The combination of gestures, intonations, and textual content plays a key role in argument delivery. However, the current literature mostly considers textual content while assessing the quality of an argument, and it is limited to datasets containing short sequences (18-48 words). In this paper, we study argument quality assessment in a multimodal context, and experiment on DBATES, a publicly available dataset of long debate videos. First, we propose a set of interpretable debate centric features such as clarity, content variation, body movement cues, and pauses, inspired by theories of argumentation quality.

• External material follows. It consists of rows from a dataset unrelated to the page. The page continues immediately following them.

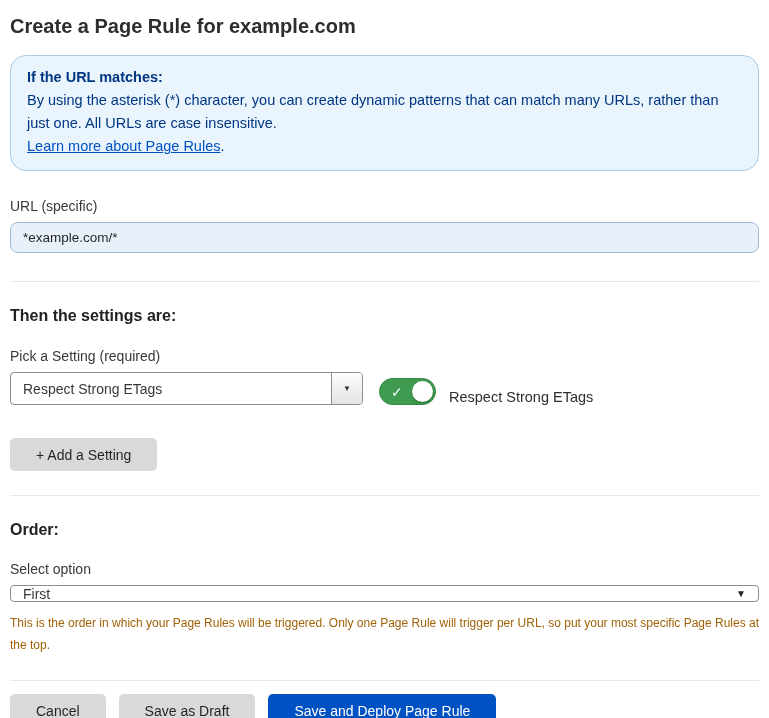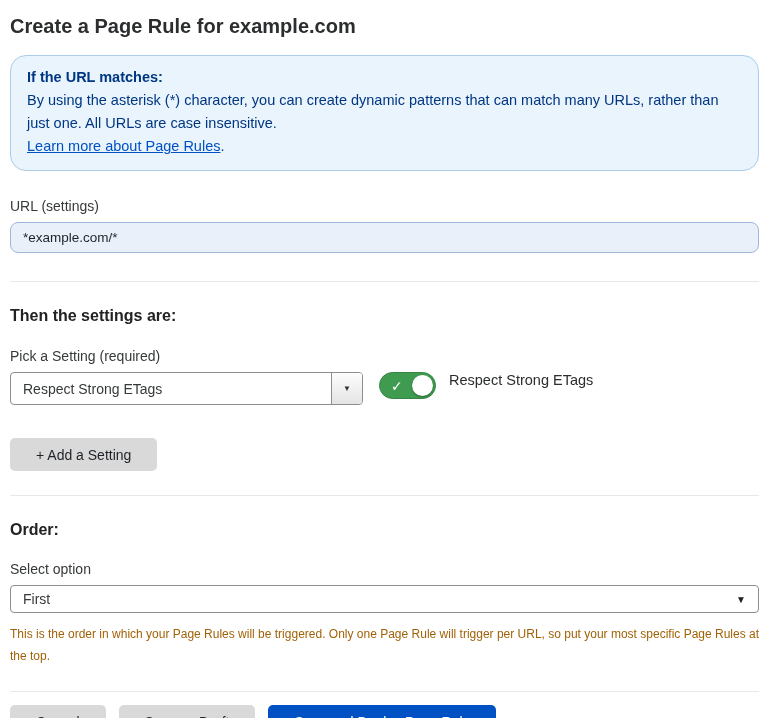"URL (settings)" label.field-label { text: settings -> specific }
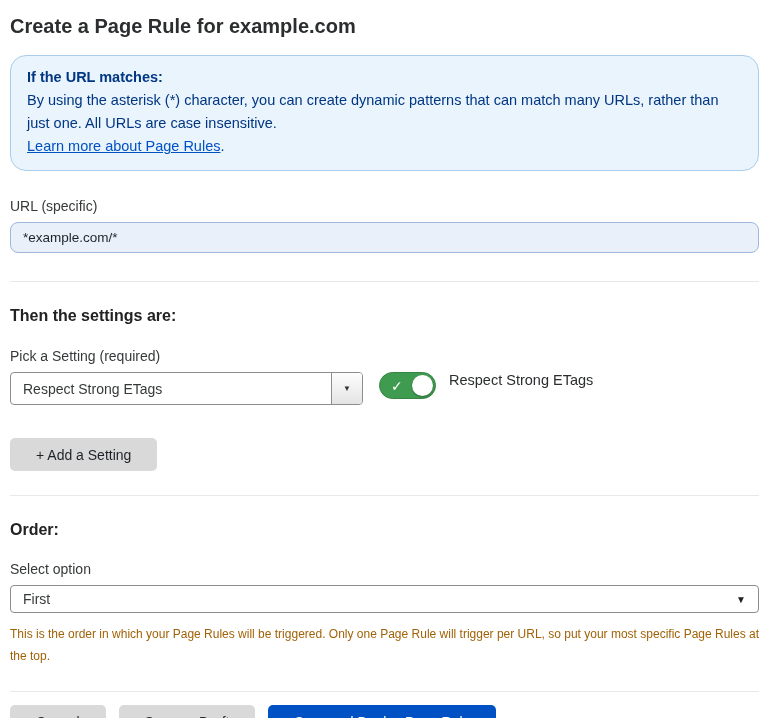"Respect Strong ETags" .setting-row { align-items: flex-start -> flex-end }
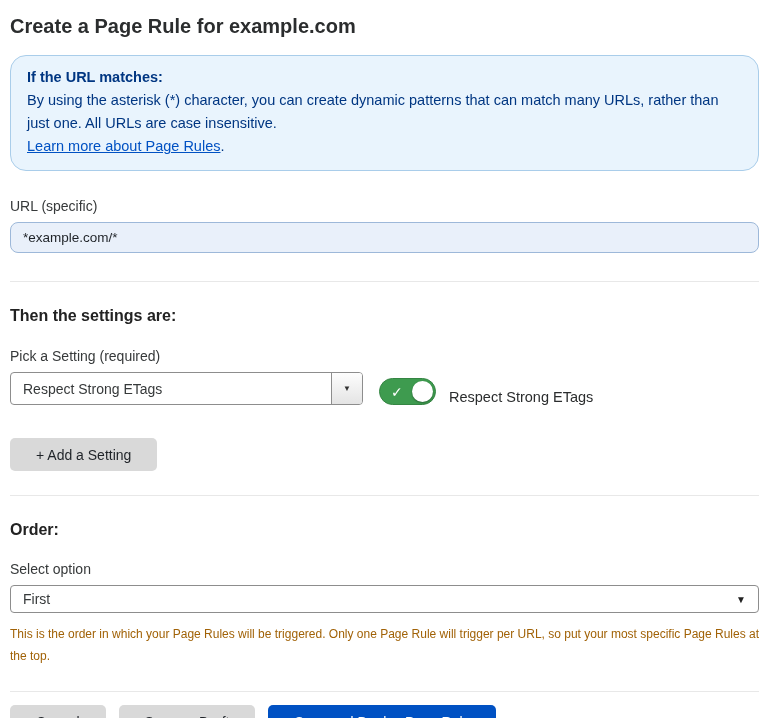"First" .order-select { height: 28px -> 17px }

Second, we design the Multimodal ARgument Quality assessor (MARQ) – a hierarchical neural network model that summarizes the multimodal signals on long sequences and enriches the multimodal embedding with debate centric features. Our proposed MARQ model achieves an accuracy of 81.91% on the argument quality prediction task and outperforms established baseline models with an error rate reduction of 22.7%. Through ablation studies, we demonstrate the importance of multimodal cues in modeling argument quality.